OPERATING AND FINANCIAL STRATEGIES
The Company strives to meet its objective
of providing long-term, predictable funds from operations ("FFO") per
share of Class A Common Stock, less an allowance for Capital Replacements of
$300 per apartment unit, by implementing its operating and financing strategies
which include the following:
- Acquisition of Properties at Less Than
Replacement Cost. AIMCO attempts
to acquire properties at a significant
discount to their replacement
cost.
- Geographic Diversification. AIMCO
operates in 48 states, the District of
Columbia and Puerto Rico. This
geographic diversification insulates the
Company, to some degree, from
inevitable downturns in any one market.
AIMCO's net income before depreciation
and interest expense is earned in
more than 175 local markets.
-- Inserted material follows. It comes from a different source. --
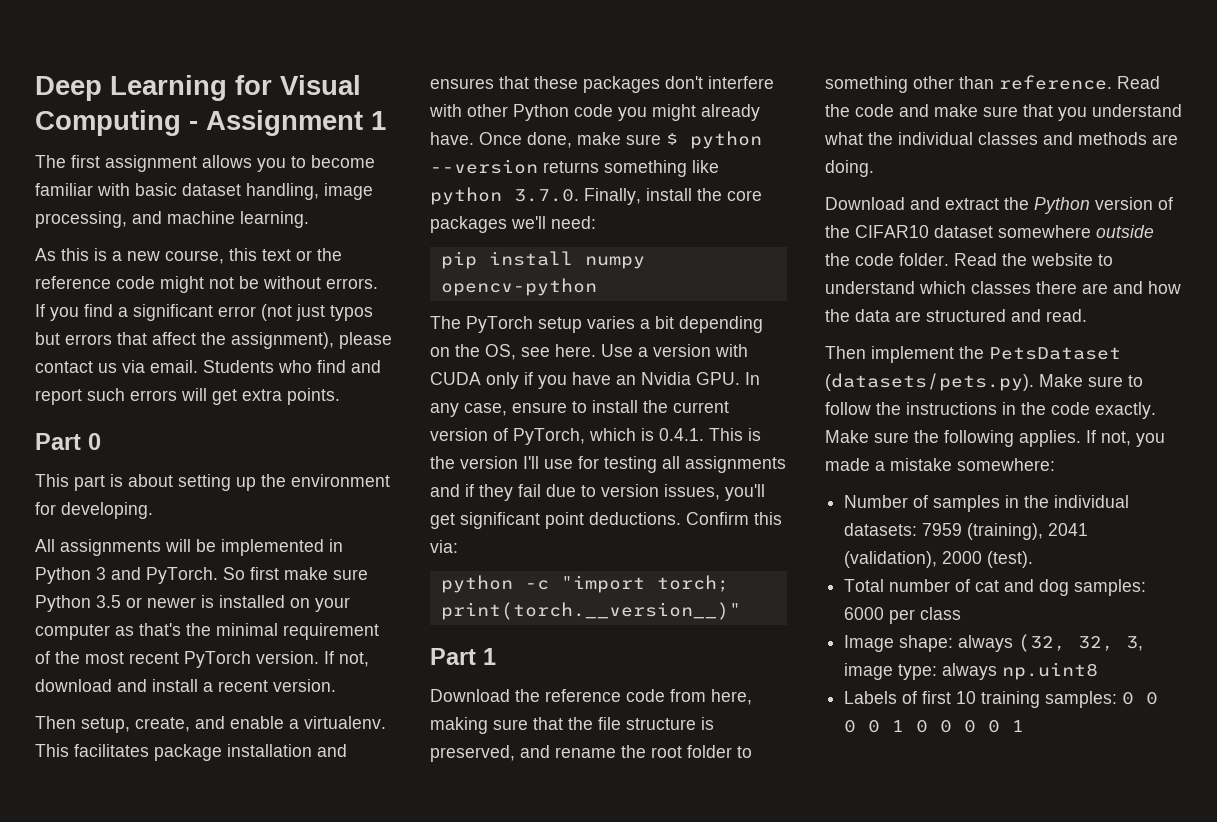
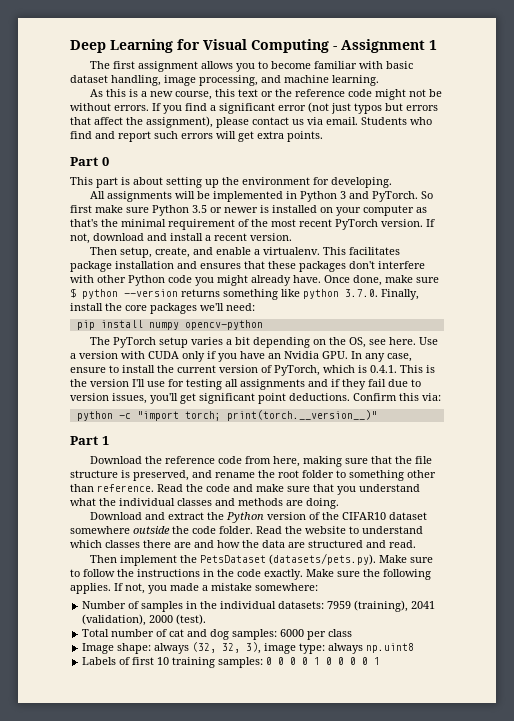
[1126,636,1144,651] 3, -> [246,642,262,654] 3),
In 1999,
the largest single market
contributed 7% to net income before
depreciation and interest expense,
and the five largest markets
contributed 32%.
- Market Growth. The Company seeks to
operate in markets where population
and employment growth are expected to
exceed the national average and
where it believes it can become a
regionally significant owner or manager
of properties. For the period from 1997
through 2000, annual population
and employment growth rates in AIMCO's
five largest regional markets are
forecasted to be 2.2% and 3.6%,
respectively.
- Product Diversification. The Company's
portfolio of apartment properties
spans a wide range of apartment
community types, both within and among
markets, including garden and high-rise
apartments, as well as corporate
and student housing.
4
- Capital Replacement. AIMCO believes
that the physical condition and
amenities of its apartment communities
are important factors in its
ability to maintain and increase rental
rates. The Company allocates
approximately $300 annually per owned
apartment unit for capital
replacements, and reserves unexpended
amounts for future capital
replacements.
- Debt Financing. AIMCO's strategy is
generally to incur debt to increase
its return on equity while maintaining
acceptable interest coverage
ratios. AIMCO seeks to maintain a ratio
of free cash flow to combined
interest expense and preferred stock
dividends of between 2:1 and 3:1,
and a ratio of earnings before
interest, income taxes, depreciation and
amortization (with certain adjustments
and after a provision of
approximately $300 per owned apartment
unit) to debt service of at least
2:1, and to match debt maturities to
the character of the assets
financed. For the year ended December
31, 1999, the Company was within
these targets. The Company uses
predominantly long-term, fixed-rate and
self-amortizing non-recourse debt in
order to avoid the refunding or
repricing risks of short-term
borrowings. The Company uses short-term
debt financing to fund acquisitions and
generally expects to refinance
such borrowings with proceeds from
equity offerings or long-term debt
financings. As of December 31, 1999,
approximately 9% of AIMCO's
outstanding debt was short-term debt
and 91% was long-term debt.
- Dispositions. The Company regularly
sells properties that do not meet its
return on investment criteria or that
are located in areas where AIMCO
does not believe that the long-term
neighborhood values justify the
continued investment in the properties.
- Dividend Policy. AIMCO pays dividends
on its Class A Common Stock to
share its profitability with its
stockholders. The Company distributed
61.3%, 65.8% and 66.5% of FFO to
holders of Class A Common Stock for the
years ended December 31, 1999, 1998 and
1997, respectively. It is the
present policy of the Board of
Directors to increase the dividend
annually in an amount equal to one-half
of the projected increase in FFO,
adjusted for capital replacements,
subject to minimum distribution
requirements to maintain its REIT
status.
GROWTH STRATEGIES
The Company seeks growth through two
primary sources -- internal expansion and acquisitions.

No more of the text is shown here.